### Activity
Would you please copy exactly the line with "discount: 20.00 -> 33.40" and all lines that follow it in the data below, through the last one?

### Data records
==========
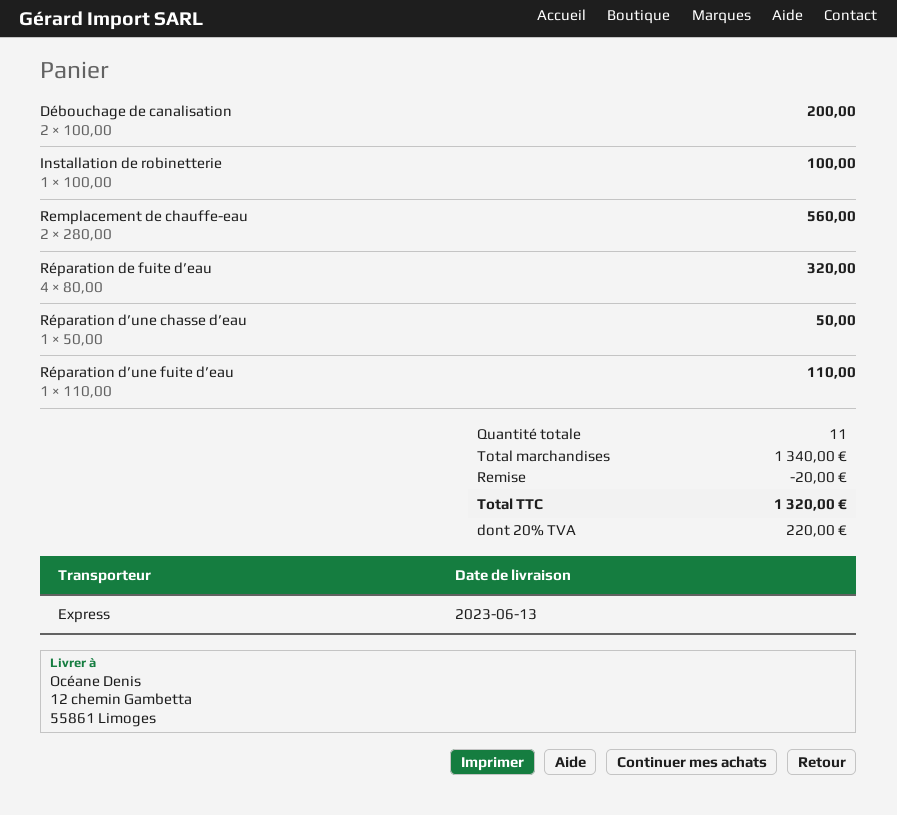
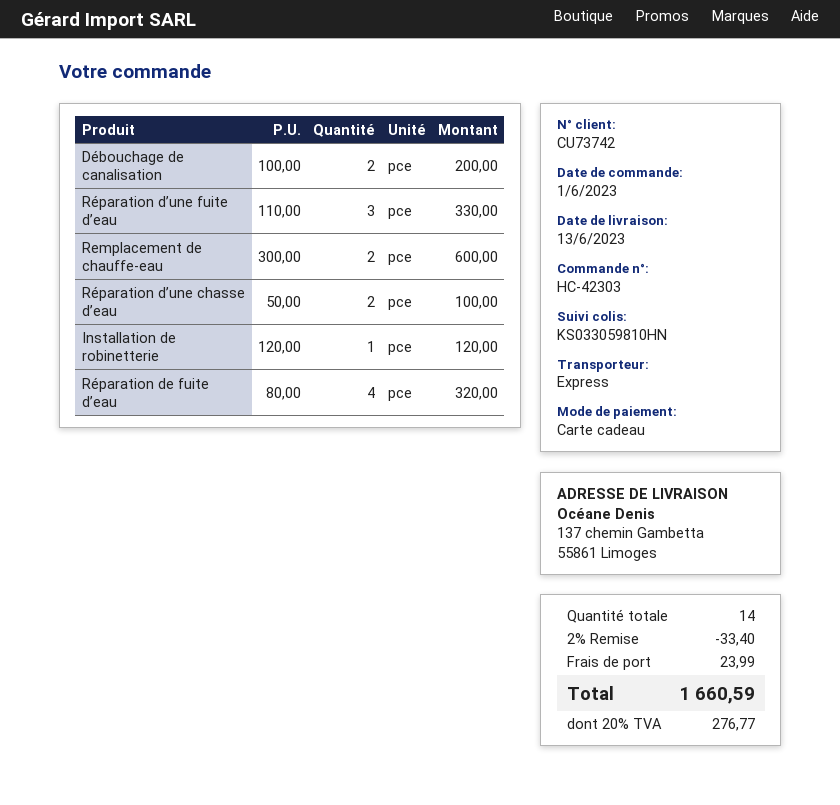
ship to: 12 chemin Gambetta, 55861 Limoges -> 137 chemin Gambetta, 55861 Limoges
Installation de robinetterie: 1 x 100.00 = 100.00 -> 1 x 120.00 = 120.00
Remplacement de chauffe-eau: 2 x 280.00 = 560.00 -> 2 x 300.00 = 600.00
Réparation d’une chasse d’eau: 1 x 50.00 = 50.00 -> 2 x 50.00 = 100.00
Réparation d’une fuite d’eau: 1 x 110.00 = 110.00 -> 3 x 110.00 = 330.00
total quantity: 11 -> 14
discount: 20.00 -> 33.40
shipping: none -> 23.99
tax: 20% = 220.00 -> 20% = 276.77
total: 1320.00 -> 1660.59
==========
### Answer to this exercise
discount: 20.00 -> 33.40
shipping: none -> 23.99
tax: 20% = 220.00 -> 20% = 276.77
total: 1320.00 -> 1660.59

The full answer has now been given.